The cascade of failures travels through the FirstEnergy network.
Even at 3:40 PM there was still an opportunity to save the grid by cutting the power to Cleveland but FirstEnergy fails to do so.
Finally, the whole Ohio power system collapses causing cascading power failures, first in Michigan and then in most of the other North East regions. It all happens in a matter of minutes and seconds.
By 4:13 PM it was all over. 256 power plants had gone offline. 40 million people in the U.S. and Canada without power.
It took all the way to the next evening to restore the power in the region.
Any lessons learned?
Other than not cutting trees in time, FirstEnergy was criticised for many other "inadequacies" including that it "did not recognize or understand the deteriorating condition of its system". (Interestingly, the state commision could not penalise them as there were no legal mechanisms in place for this sort of situation. Basically, there was no obligation on FirstEnergy to adhere to reliability standards.)

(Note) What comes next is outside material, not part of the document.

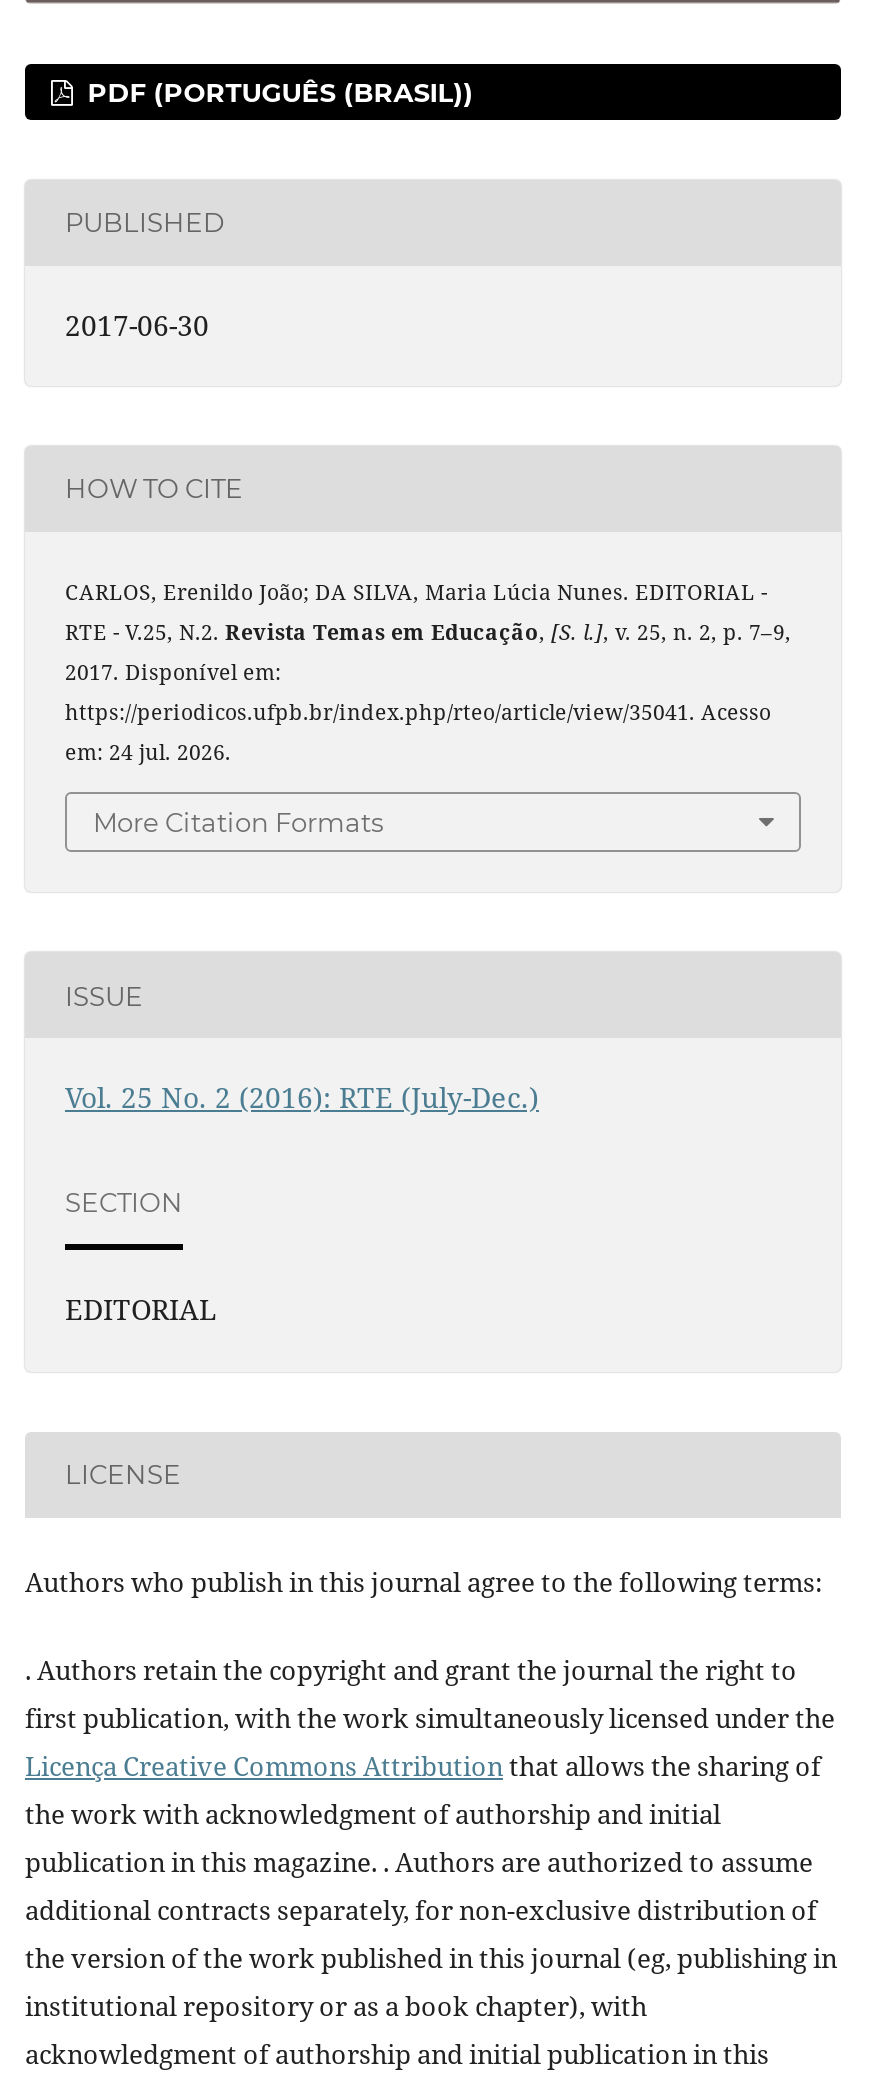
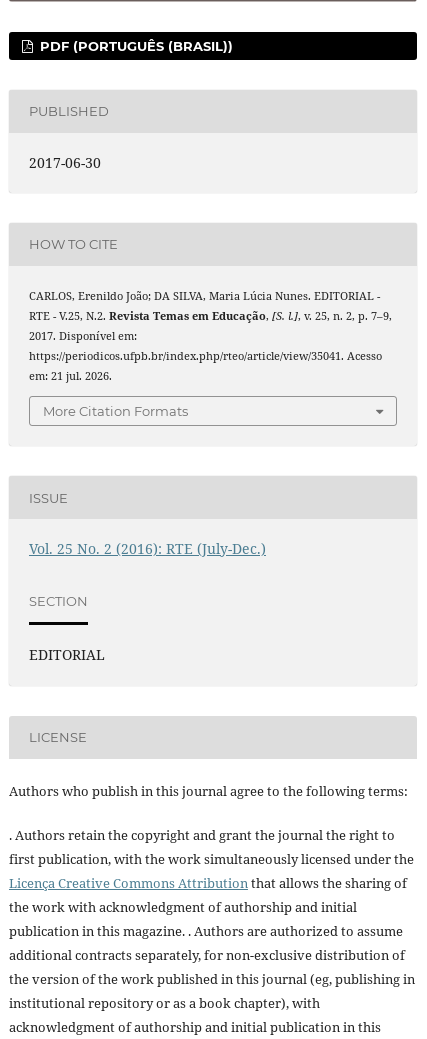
[65,738,231,766] em: 24 jul. 2026. -> [29,369,112,383] em: 21 jul. 2026.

As we know, they did not understand the deteriorating condition of its system because of the Race Condition bug in the General Electric system used by FirstEnergy, and over 100 other power companies.
The trouble with the Race Condition bug is that it is hard to detect. It falls under the Heisenbug category of defects which almost never show themselves under the testing conditions. It requires two independent events to coincide within a matter of milliseconds, and such conditions are hard to happen under a structured system test, especially if one is not explicitly looking for it.

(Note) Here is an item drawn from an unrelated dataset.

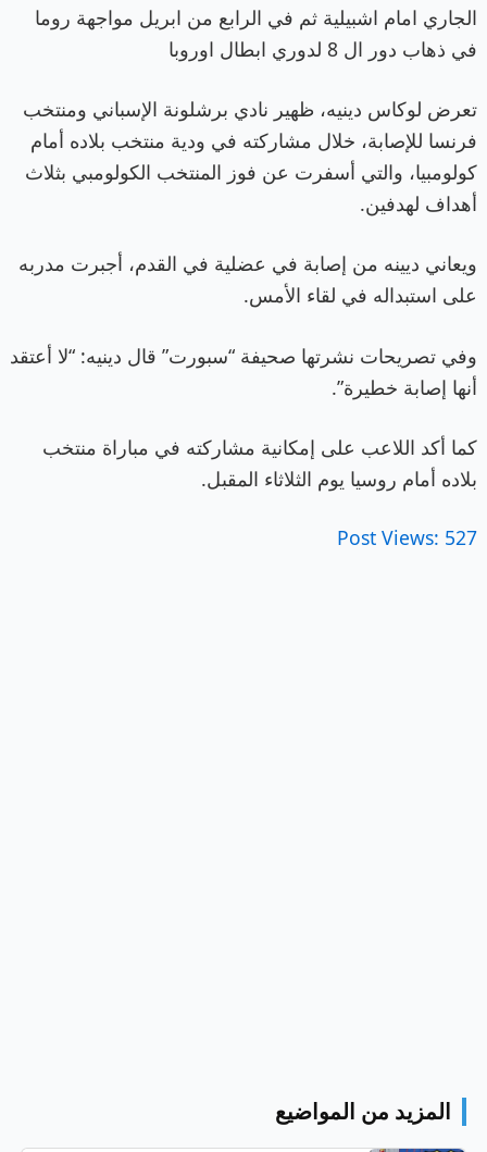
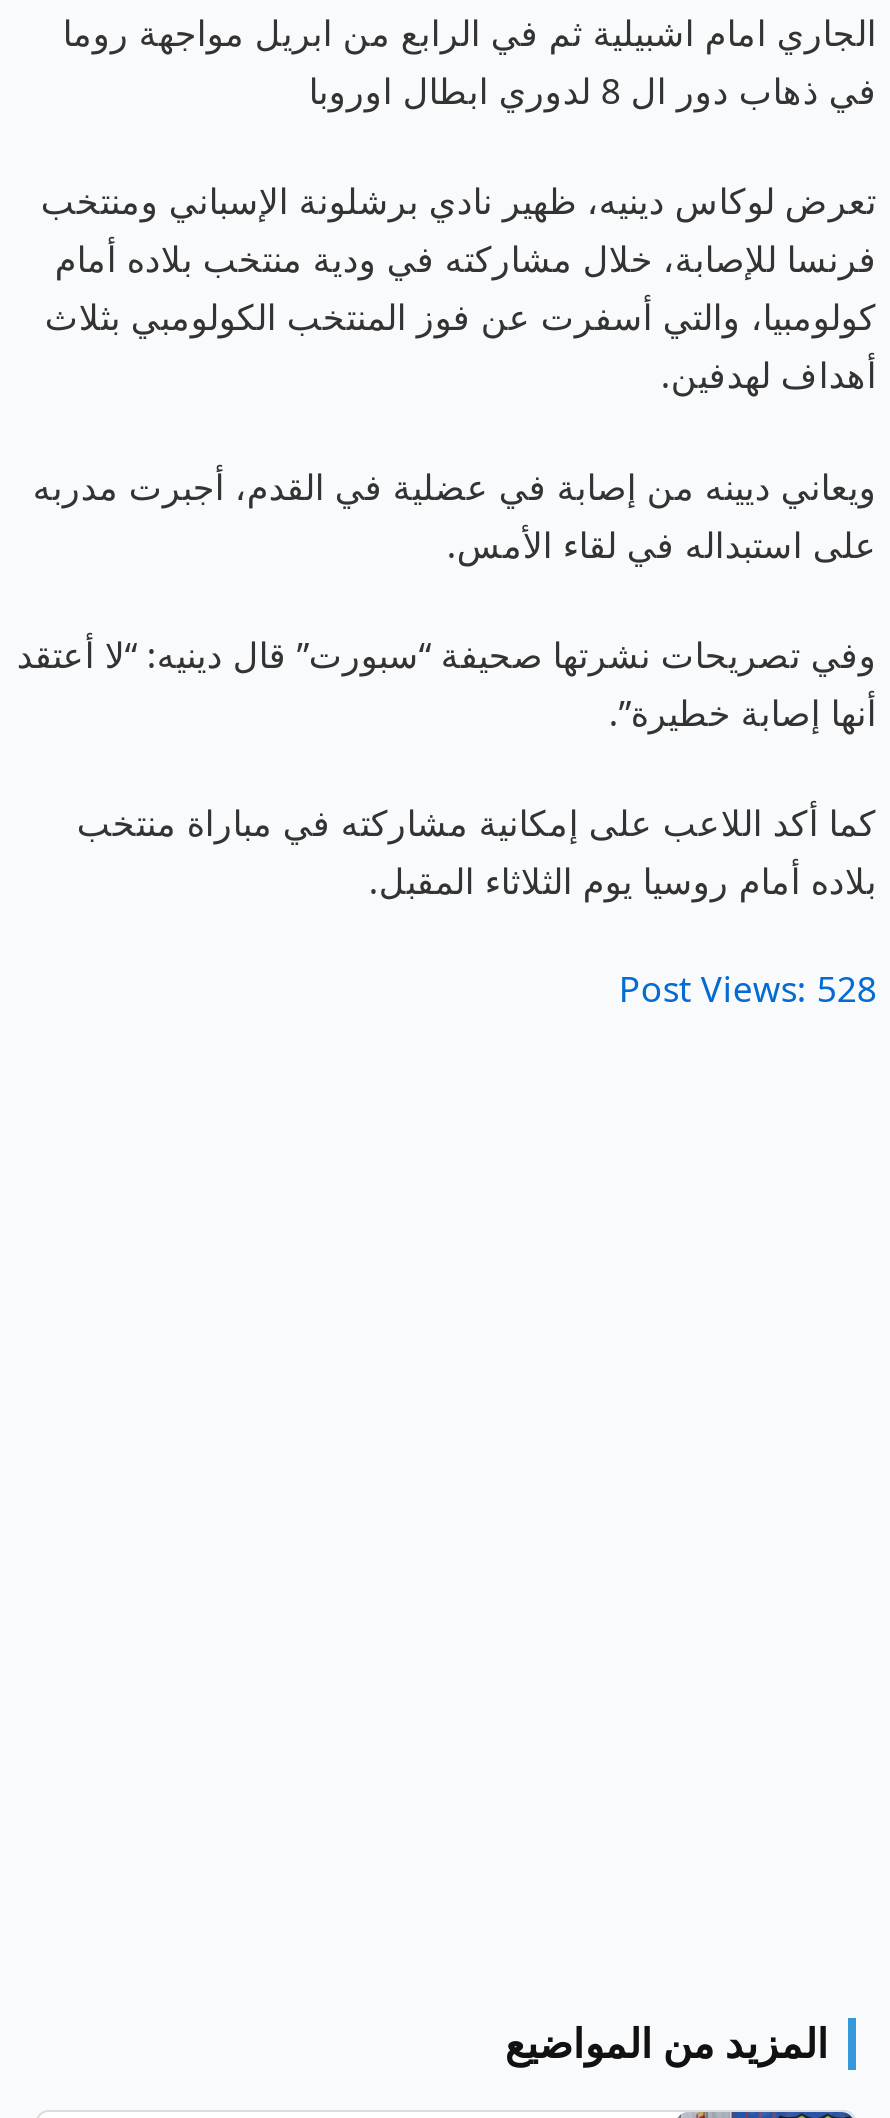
[337,524,478,550] Post Views: 527 -> [619,963,877,1011] Post Views: 528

Mike Unum, the manager of commercial solutions at GE Energy said in their defence: "I'm not sure that more testing would have revealed that. Unfortunately, that's kind of the nature of software... you may never find the problem. I don't think that's unique to control systems or any particular vendor software."
Although it is a general consensus that for certain types of bugs no system is bulletproof, experts will argue that we are looking in the wrong direction. Instead of focusing your software QA efforts on testing and bug discovery, you need to embed QA in all aspects of Software Development Cycle and especially in the design and overall architecture. In short, what we we really need are fault tolerant rather than fault free systems.
Another lesson learned in this case is that we need a mind shift in how we work with computerised systems. If the power operators at FirstEnergy were sceptical enough, they would have trusted more the voltage drop information and should have taken investigative action irrespective of the fact that no alarms were fired.
Tom Kropp, manager of the enterprise information security program at the Electric Power Research Institute says that "...if we see a system that's behaving abnormally well, we should probably be suspicious, rather than assuming that it's behaving abnormally well."
Or if you like it, if it looks like a fault and smells like a fault, it probably is a fault, no matter what the computer says.